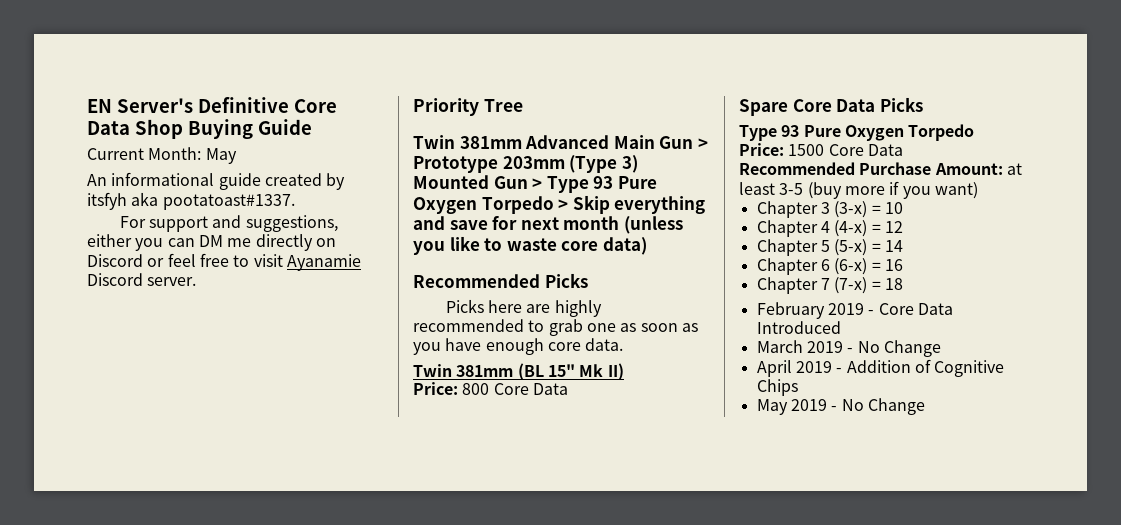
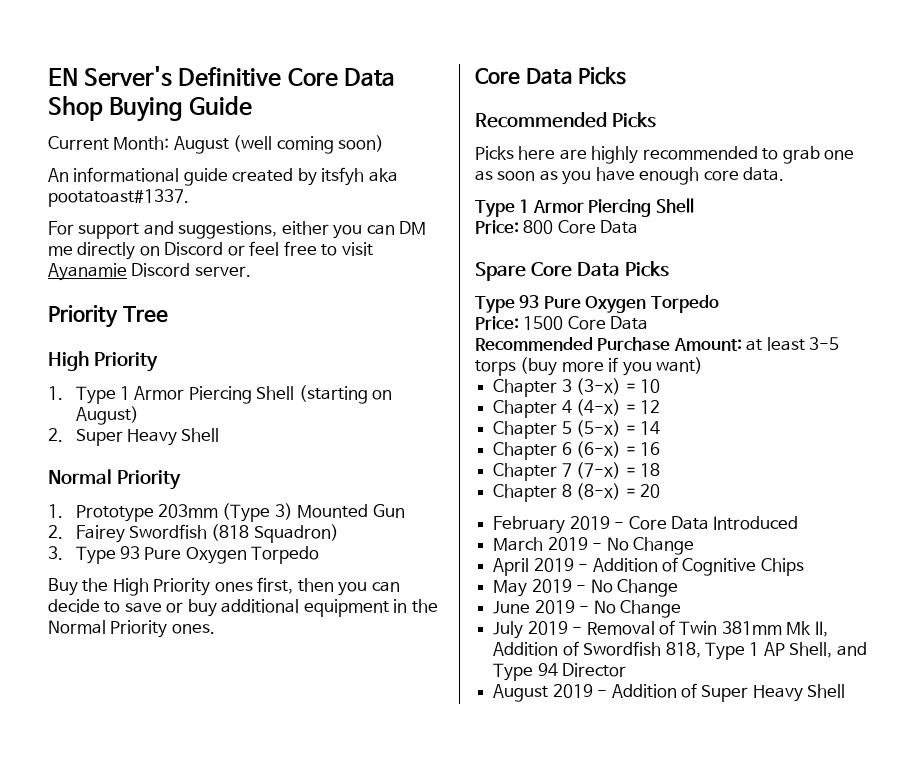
[205,148,237,164] May -> [173,135,385,154] August (well coming soon)
[413,135,708,149] Twin 381mm Advanced Main Gun > -> [48,351,158,372] [48,385,393,404] [75,406,139,425] [48,428,220,446] [48,469,181,490] [48,504,63,518] High Priority // 1. Type 1 Armor Piercing Shell (starting on August) // 2. Super Heavy Shell // Normal Priority // 1.
[532,176,657,193] [413,195,706,214] [413,216,683,234] [413,236,647,255] > Type 93 Pure Oxygen Torpedo > Skip everything and save for next month (unless you like to waste core data) -> [48,524,339,543] [48,546,320,564] [48,577,400,596] [48,599,438,617] [48,620,215,638] [475,67,627,85] // 2. Fairey Swordfish (818 Squadron) // 3. Type 93 Pure Oxygen Torpedo // Buy the High Priority ones first, then you can decide to save or buy additional equipment in the Normal Priority ones. // Core Data Picks
[413,363,624,380] Twin 381mm (BL 15" Mk II) -> [475,198,694,217] Type 1 Armor Piercing Shell
(804, 189) none -> [475,360,516,376] torps
(903, 284) none -> [493,483,660,502] // Chapter 8 (8-x) = 20
(925, 406) none -> [493,600,681,618] [493,620,828,639] [493,641,867,660] [493,663,627,681] [493,683,846,702] // June 2019 - No Change // July 2019 - Removal of Twin 381mm Mk II, Addition of Swordfish 818, Type 1 AP Shell, and Type 94 Director // August 2019 - Addition of Super Heavy Shell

--------------------------------

--- Task instructions ---
Quote only what lies between the first line of the records and the line containing "(804, 189) none -> [475,360,516,376] torps", please, including both lines and excluding images.

--- Answer section ---
[205,148,237,164] May -> [173,135,385,154] August (well coming soon)
[413,135,708,149] Twin 381mm Advanced Main Gun > -> [48,351,158,372] [48,385,393,404] [75,406,139,425] [48,428,220,446] [48,469,181,490] [48,504,63,518] High Priority // 1. Type 1 Armor Piercing Shell (starting on August) // 2. Super Heavy Shell // Normal Priority // 1.
[532,176,657,193] [413,195,706,214] [413,216,683,234] [413,236,647,255] > Type 93 Pure Oxygen Torpedo > Skip everything and save for next month (unless you like to waste core data) -> [48,524,339,543] [48,546,320,564] [48,577,400,596] [48,599,438,617] [48,620,215,638] [475,67,627,85] // 2. Fairey Swordfish (818 Squadron) // 3. Type 93 Pure Oxygen Torpedo // Buy the High Priority ones first, then you can decide to save or buy additional equipment in the Normal Priority ones. // Core Data Picks
[413,363,624,380] Twin 381mm (BL 15" Mk II) -> [475,198,694,217] Type 1 Armor Piercing Shell
(804, 189) none -> [475,360,516,376] torps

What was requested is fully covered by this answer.